Definitely a time of survival of the fittest and let the weakest step aside and take orders from others.
And yet for Paul the issues were even more profound than that. It was far more than the blood lust of the games. It was the kind of people that humanity had become. That tendency to promote self and to tread on the weakest. That demand for the fulfilment of all desires that the self could contrive, all the appetites and all the intoxications of power.
This was a time when the Christians offered – well, what? A sapping of the will to fight and strive? A carping criticism of the delights of the games and of the orgies of the time? A sympathy for the outcasts and the slaves of society – the losers of the world?

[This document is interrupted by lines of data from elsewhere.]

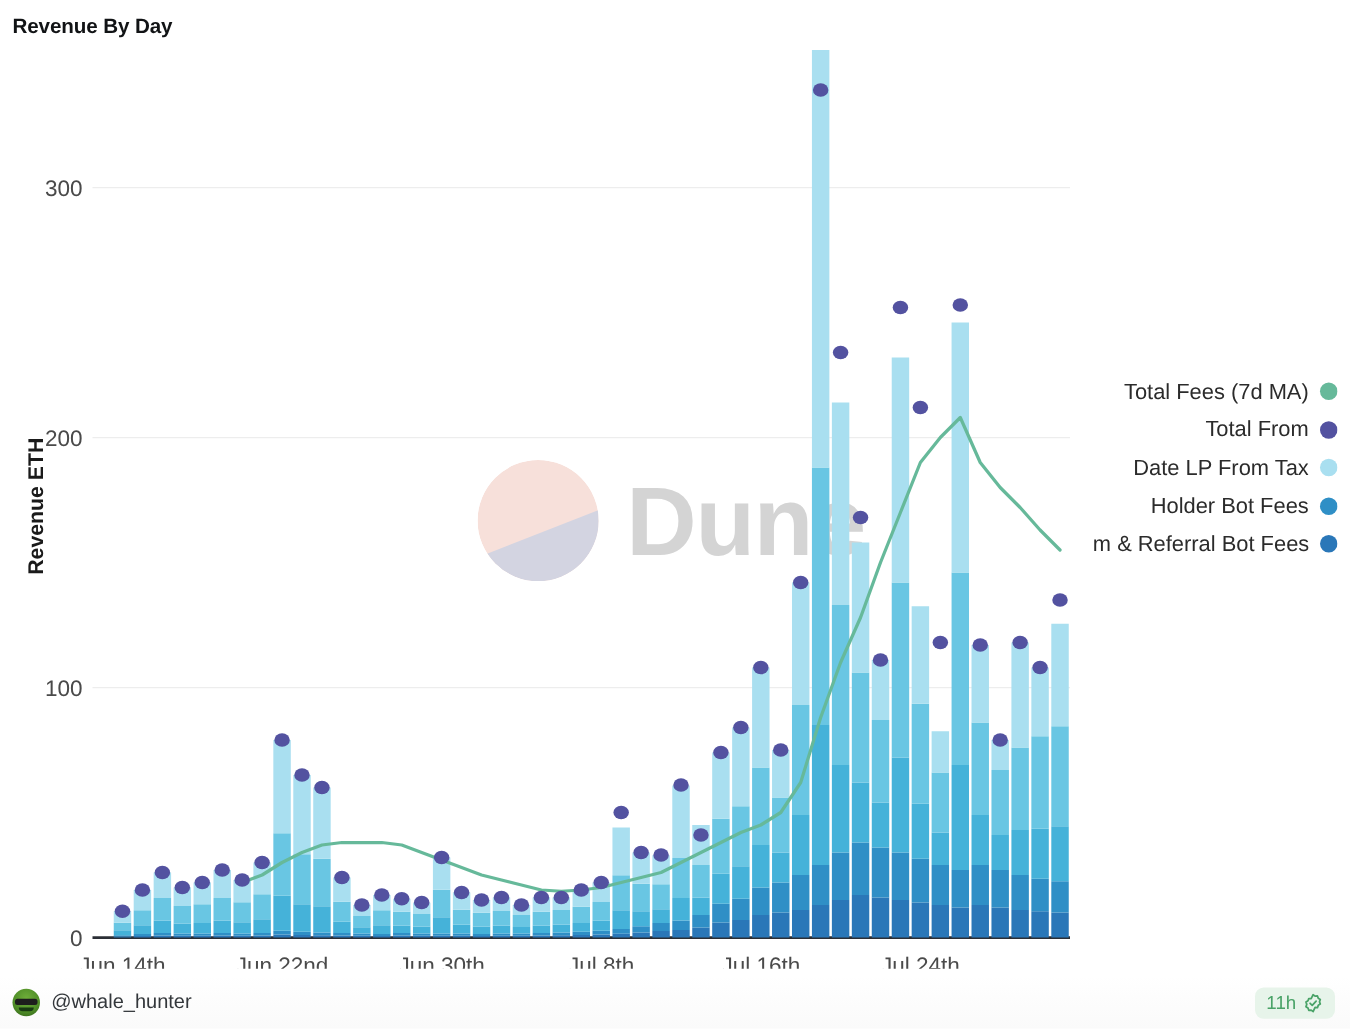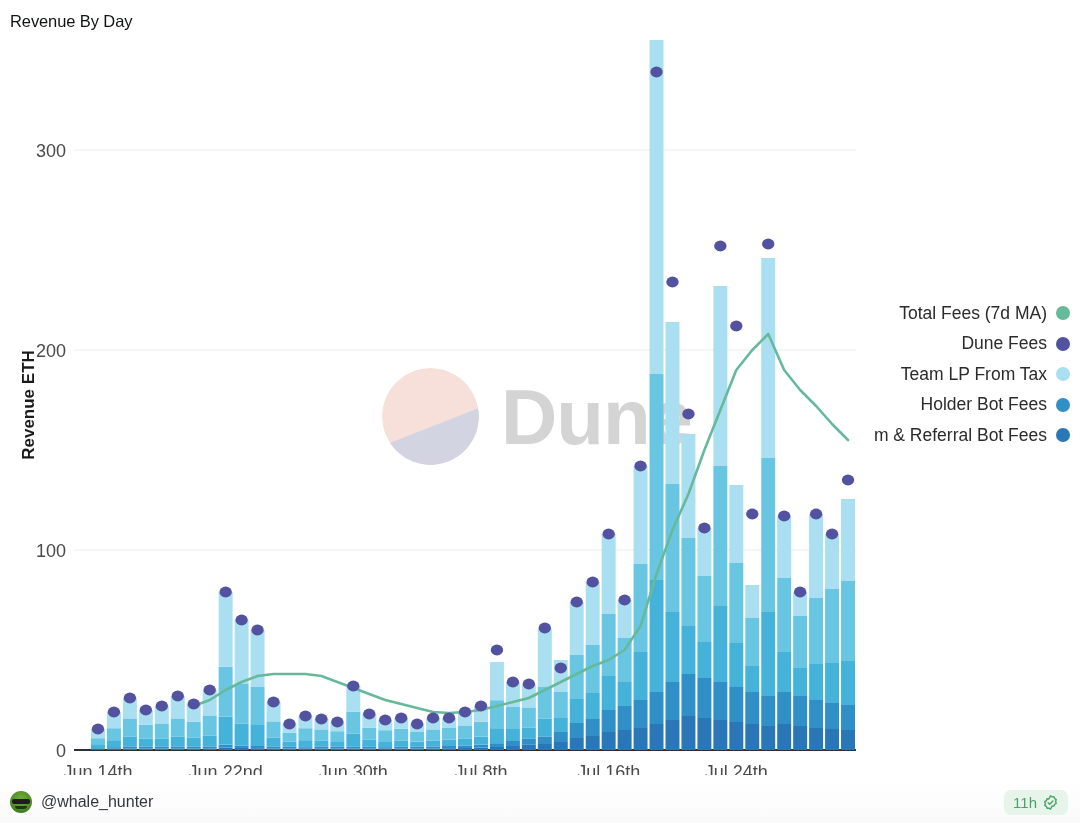--- a/index.html
+++ b/index.html
@@ -16,7 +16,7 @@
   
   .title {
     position: absolute; left: 10px; top: 12px;
-    font-size: 16.5px; font-weight: normal; letter-spacing: -0.1px;
+    font-size: 16.5px; font-weight: bold; letter-spacing: -0.1px;
     color: #111315;
   }
 

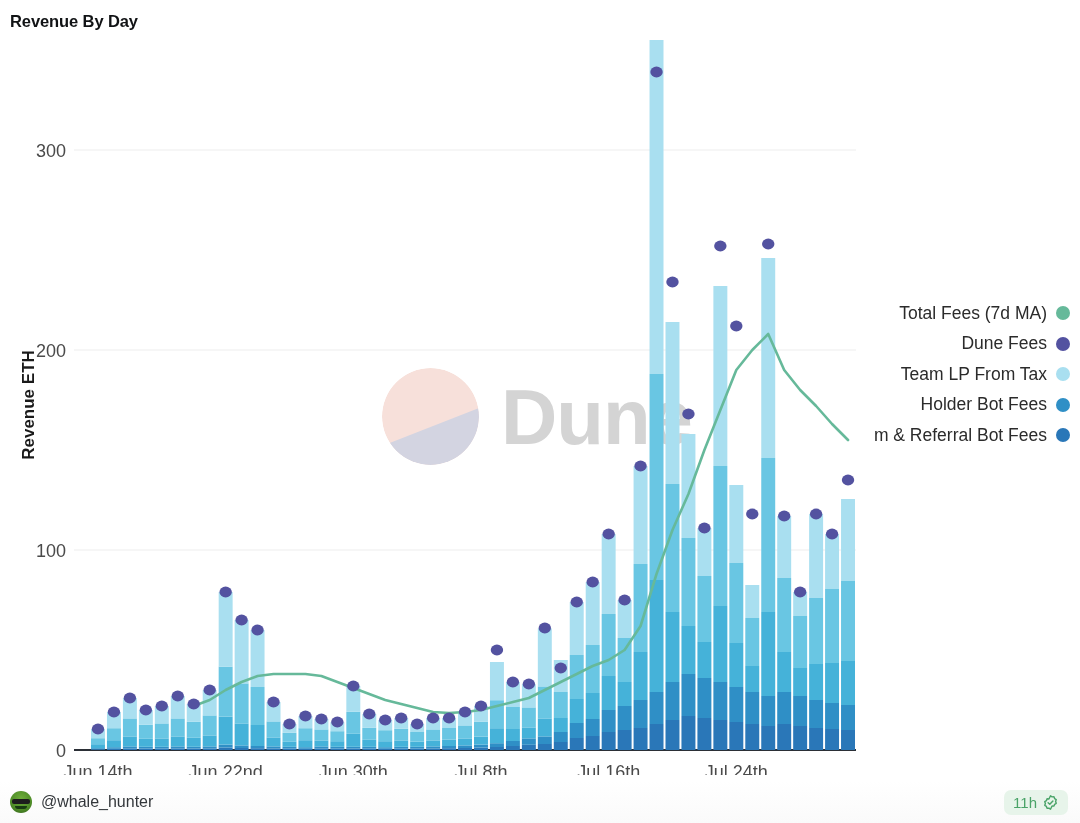--- a/index.html
+++ b/index.html
@@ -438,7 +438,7 @@
         <span class="legend-dot" style="background: rgb(102, 185, 154);"></span>
       </div>
       <div class="legend-row">
-        <span class="legend-label">Dune Fees</span>
+        <span class="legend-label">Total From</span>
         <span class="legend-dot" style="background: rgb(83, 82, 160);"></span>
       </div>
       <div class="legend-row">

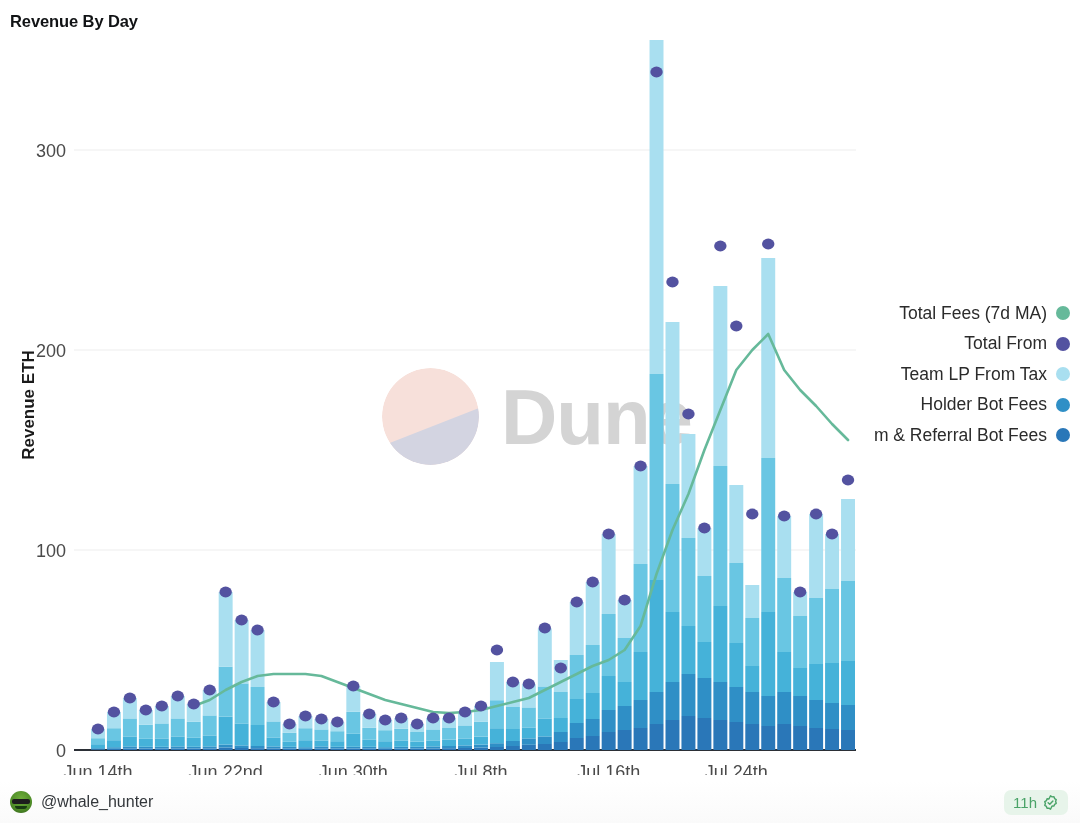--- a/index.html
+++ b/index.html
@@ -442,7 +442,7 @@
         <span class="legend-dot" style="background: rgb(83, 82, 160);"></span>
       </div>
       <div class="legend-row">
-        <span class="legend-label">Team LP From Tax</span>
+        <span class="legend-label">Date LP From Tax</span>
         <span class="legend-dot" style="background: rgb(169, 223, 240);"></span>
       </div>
       <div class="legend-row">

And so Paul set out his message. The moral and spiritual state of the world, its moral degeneracy and how it stood opposed to the things of God and would in time be judged and found wanting.
The illusion that by performing some perfunctory acts of charity then the soul would be delivered from any real accountability when the days on the earth were completed.
No. This was a time of abject need before God and of utter moral corruption. The various fashionable sexual vices were only the proof of it – the poisoned fruit of a corrupt tree.
The only hope and help would be God’s intervention in Jesus Christ in which God would take the initiative for the whole of humanity. He would confront corrupt justice and the powers of death. Jesus would be raised from the dead. There would no longer be any room for argument.
And so Jesus’ parable of the seed and the soils is directly relevant. The seed would be offered to all, and they would receive it as best they could.
Some would be responsive and fruitful – others interested until other distractions intervened or the times turned against them. Others would have an Esau-like contempt.
But Paul says something more about the new life in Christ Jesus. It is about a new beginning and a new birth. The gospel was not going to be force-fitted into the hostile culture of the day. It would be a counter culture, with new aims and principles.
To receive Jesus as He comes is to receive the whole purposes of God. Life is changed and eternity has utterly new dimensions.
There is no question of accommodating the times and the manners of the age – and this is not only a change of mind but a change of person.
It is a new life in which the initiative passes to God. His life, His holiness, His justice and His mercy.
His fruit, His soil, His trees and gardens. But Jesus is the vine and His Father is the gardener, looking for fruit and pruning the branches so as to improve the yield.